Nie tylko stan zdrowia Władimira Putina, ale również Alaksandra Łukaszenki, znajduje się pod baczną obserwacją Zachodu. Do tej pory uwaga była skupiona głównie na rosyjskim dyktatorze, wskazując, że może on mieć m.in. raka trzustki oraz chorobę Parkinsona. Teraz media zwracają uwagę na sposób funkcjonowania białoruskiego dyktatora. Według niezależnych źródeł, Łukaszenka nie może zbyt długo przebywać w pozycji siedzącej i stojącej, więc większość swoich obowiązków wykonuje... na leżąco.
Kanały w serwisie społecznościowym Telegram informują, że stan zdrowia Łukaszenki nie jest zbyt dobry i pogarsza się z każdym tygodniem.
Źródła podają, że Łukaszenka nie może zbyt długo przebywać w pozycji siedzącej. Na polecenie lekarzy pracuje z domu, głównie w pozycji leżącej, starannie ukrywając swój stan przed większością swoich podwładnych
– czytamy na telegramowym kanale Vyvedka.
Zdaniem niezależnych białoruskich obserwatorów, Łukaszenka jest "stawiany na nogi" tylko w kontekście najważniejszych wydarzeń, na których musi pojawić się osobiście.
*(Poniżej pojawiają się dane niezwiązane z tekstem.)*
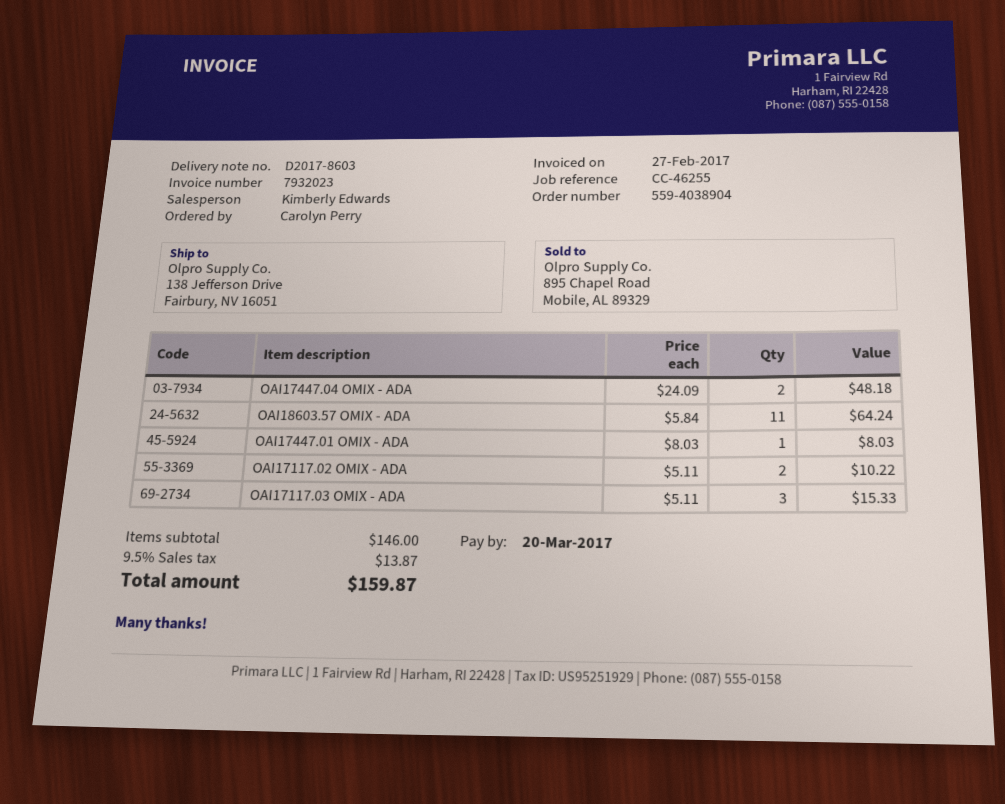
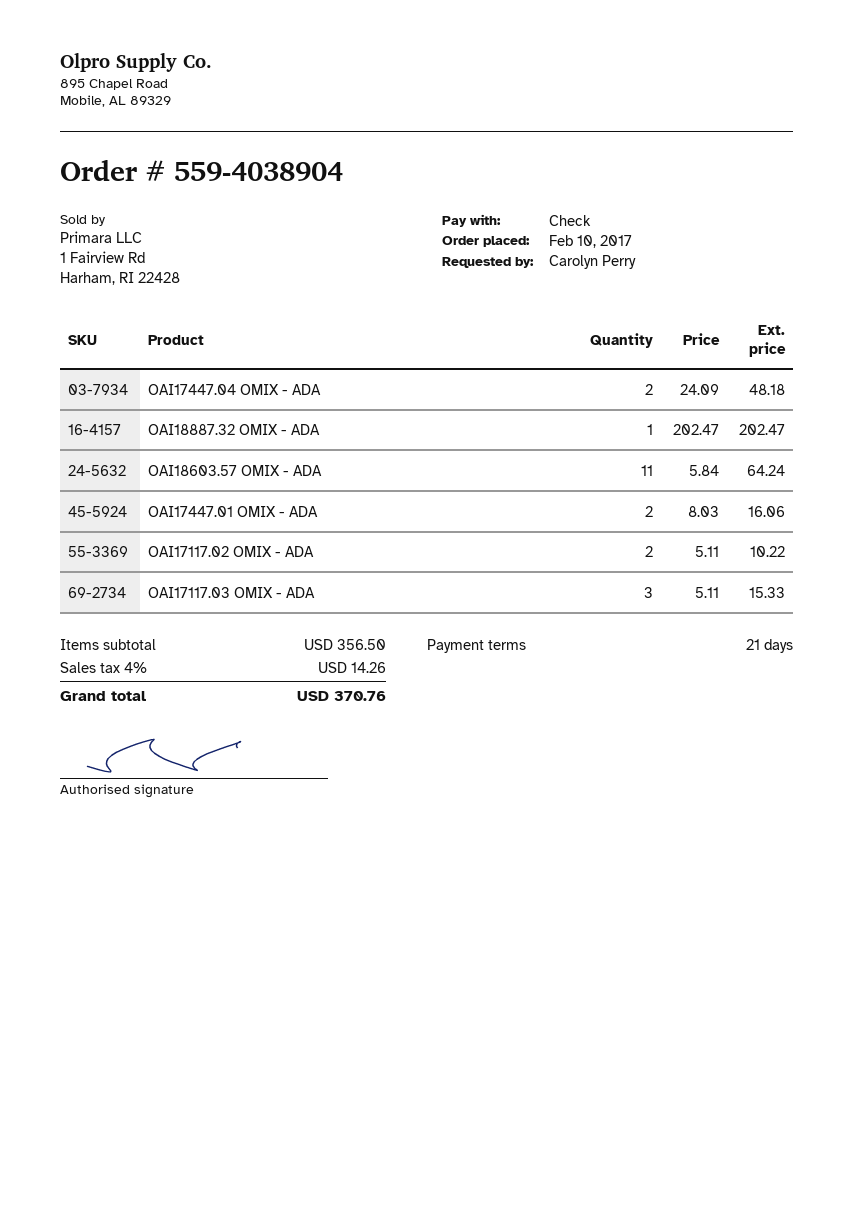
OAI17447.01 OMIX - ADA: 1 x 8.03 = 8.03 -> 2 x 8.03 = 16.06
OAI18887.32 OMIX - ADA: none -> 1 x 202.47 = 202.47
subtotal: 146.00 -> 356.50
tax: 9.5% = 13.87 -> 4% = 14.26
total: 159.87 -> 370.76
Tak, by nie pojawiły się domysły o jego złym stanie zdrowia.
Pod koniec listopada media obiegło nagranie, przedstawiające Alaksandra Łukaszenkę, wychodzącego z samolotu, który przybył do Erywania na szczyt Organizacji Układu o Bezpieczeństwie Zbiorowym. Na nagraniu widać, że białoruski dyktator ma bardzo poważne problemy z zejściem po schodach.
Лукашенко прилетел в Ереван на саммит ОДКБ.
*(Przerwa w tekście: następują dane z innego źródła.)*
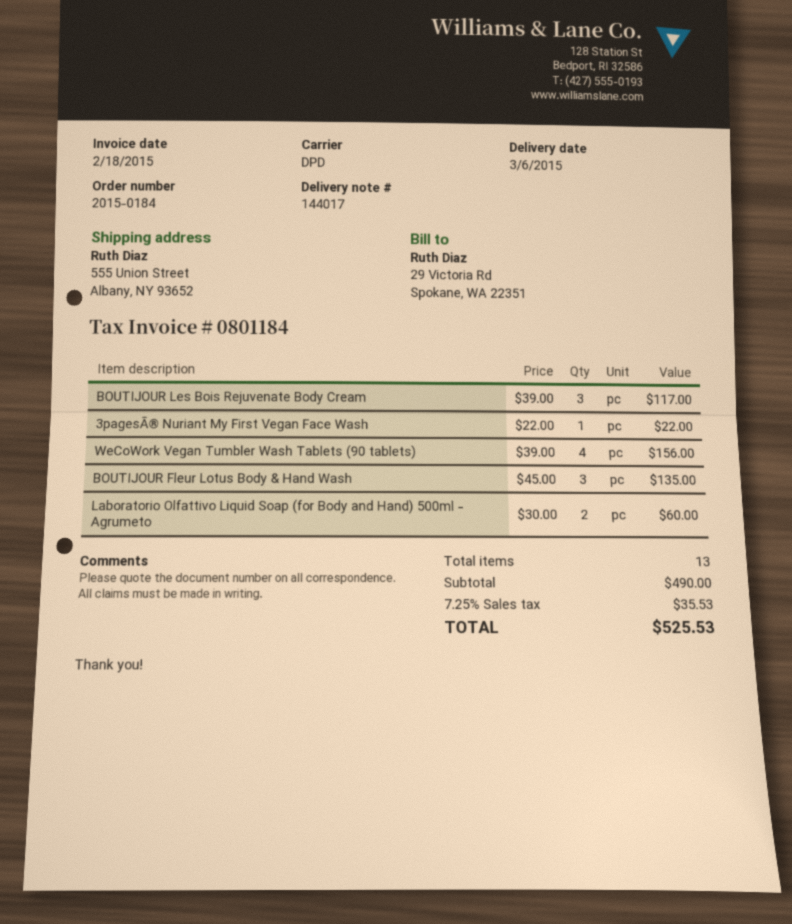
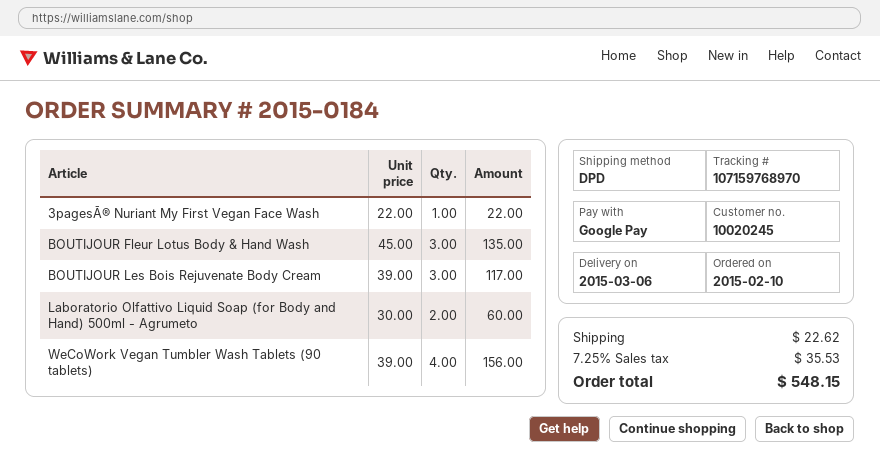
shipping: none -> 22.62
total: 525.53 -> 548.15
— Сharter97.org (@charter_97) November 23, 2022
Диктатор с трудом передвигает ноги. pic.twitter.com/5ib3ivNhKR
Od dłuższego czasu stan zdrowia Alaksandra Łukaszenki jest tajemnicą dla białoruskiego społeczeństwa, z wyjątkiem kilku doniesień w mediach. Najgłośniejsza historia wydarzyła się po wyborach w 2016 r. – wtedy anonimowe źródła donosiły, że dyktator przeszedł udar.
Zdaniem innych źródeł, Łukaszenka ma większość chorób, analogicznych do swojego wieku (68 lat). W tym kontekście wymienia się m.in. cukrzycę i kłopoty z kręgosłupem. Pojawia się również sugestia, że dyktator mógł przechorować ciężko zakażenie koronawirusem. Tak jak w przypadku Putina, tak również Łukaszenka, zdaniem niezależnych białoruskich obserwatorów, może również cierpieć na nowotwór.